Substitute House Bill 45 was passed unanimously out of the Ohio Senate early Thursday morning, followed immediately by concurrence in the Ohio House. The bill now moves to Gov. Mike DeWine (R) for his signature. 

“The proposals reflect the continued commitment of the state to support long-term services and supports and will alleviate some of the financial challenges experienced by LeadingAge Ohio members,” LeadingAge Ohio noted to members on its website.

The bill includes relief for assisted living, nursing facilities, hospice, home health and adult day programs, as well as a large expansion of the state’s Program of All-inclusive Care for the Elderly program. 

Megan Kelley, Ohio Assisted Living Association’s executive director, said she was grateful to lawmakers for including the $40 million appropriation for assisted living communities.

“We estimate that this funding will provide our members with approximately $595 per assisted living apartment to help address critical workforce needs,” Kelley told McKnight’s Senior Living. “While we still have a ways to go to fully stabilize the assisted living workforce, this is a meaningful start.”

Pete Van Runkle, Ohio Health Care Association executive director, said that the funding will help all long-term services and supports providers, all of whom are affected to varying degrees by workforce shortages and the pandemic. And although the bill contains some restrictions on how dollars can be spent, he said “it’s definitely where we really need the help,” including addressing direct care staffing shortages.
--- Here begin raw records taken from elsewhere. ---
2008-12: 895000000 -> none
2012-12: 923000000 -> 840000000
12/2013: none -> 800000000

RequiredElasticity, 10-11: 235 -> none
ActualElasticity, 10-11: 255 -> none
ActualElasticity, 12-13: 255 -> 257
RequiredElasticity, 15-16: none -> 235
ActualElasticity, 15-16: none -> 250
Van Runkle told McKnight’s Senior Living that the bigger questions are how the money will be allocated among providers, what the process will look like and when it will happen. 
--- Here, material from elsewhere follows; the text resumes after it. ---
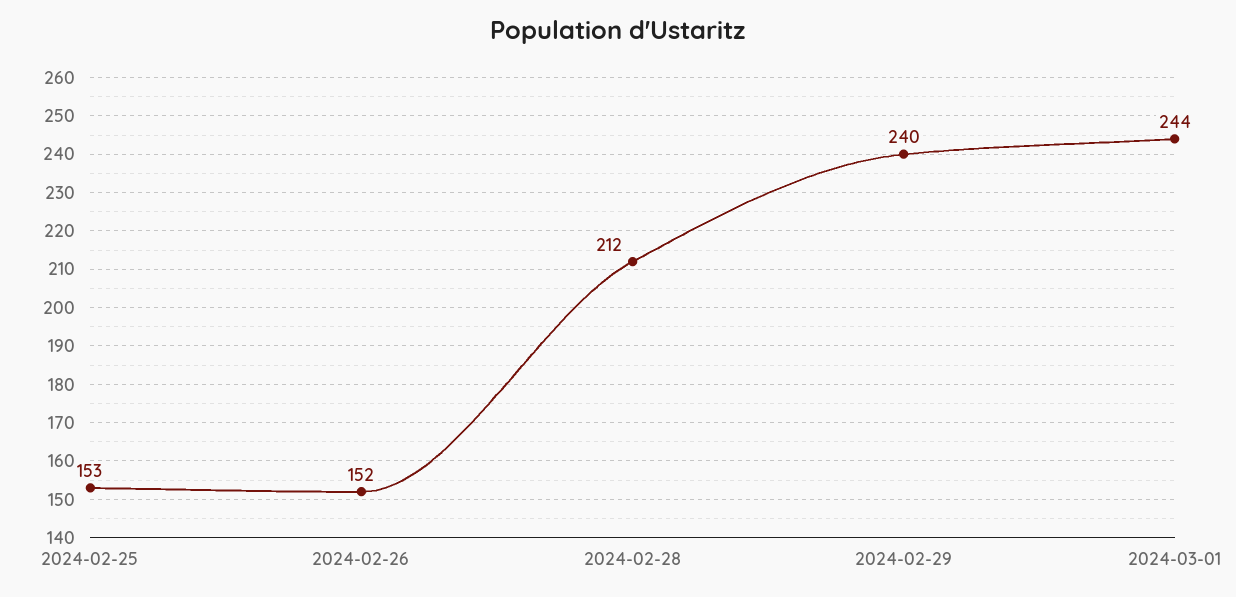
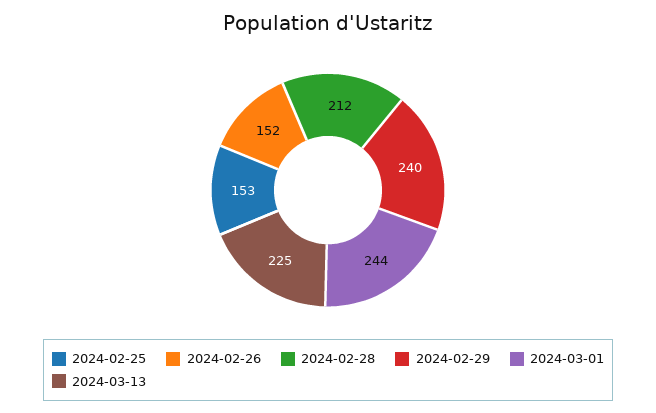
2024-03-13: none -> 225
Because the funds are coming from the state allocation of federal American Rescue Plan Act funding, the Ohio Office of Management and Budget will handle the process. Van Runkle said that if history is any indicator, the OMB will create an application process, which means that providers could lose out if they aren’t aware of the funding and don’t apply.

He praised the fact that legislators took industry prompting to heart and included funding for all providers.

Operators can expect access to relief funding

Specifically, assisted living providers will see $40 million in relief funding, although restrictions exist. They cannot use funding for contract workers, staffing agencies, executives, administrators or owners. 

A bill passed earlier in the week in the Ohio House would have expanded the assisted living waiver rate using a tier structure based on Medicaid occupancy, but it was not adopted by the Senate.

Another $10 million for home- and community-based services and $30 million for hospices also are constrained by the same restrictions for assisted living providers.

The bill also includes language to expand the PACE to underserved metro areas in Akron, Cincinnati, Columbus, Dayton, Lorain and Toledo. It also allows for the establishment of PACE programs in other parts of the state if providers are interested. Ohio currently has only one PACE organization: McGregor PACE in Cuyahoga County, where Cleveland is located.

Nursing homes will receive $350 million in aid through ARPA funds — significantly less than the $615 million passed in the House last week, but an increase from the Senate’s original $305 million proposal.

Adult day services are on tap to receive $8 million in grant funding.

LeadingAge Ohio pointed out that since the bill contains federal ARPA dollars, the governor can line-item veto certain provisions of the bill. The association is joining other housing stakeholders to ask DeWine to use that line-item veto to remove language related to tax valuations of low-income housing properties.

As it stands, the bill would change the basis for real estate tax assessments for subsidized housing properties, which LeadingAge Ohio had said would be “devastating” for affordable housing across the state.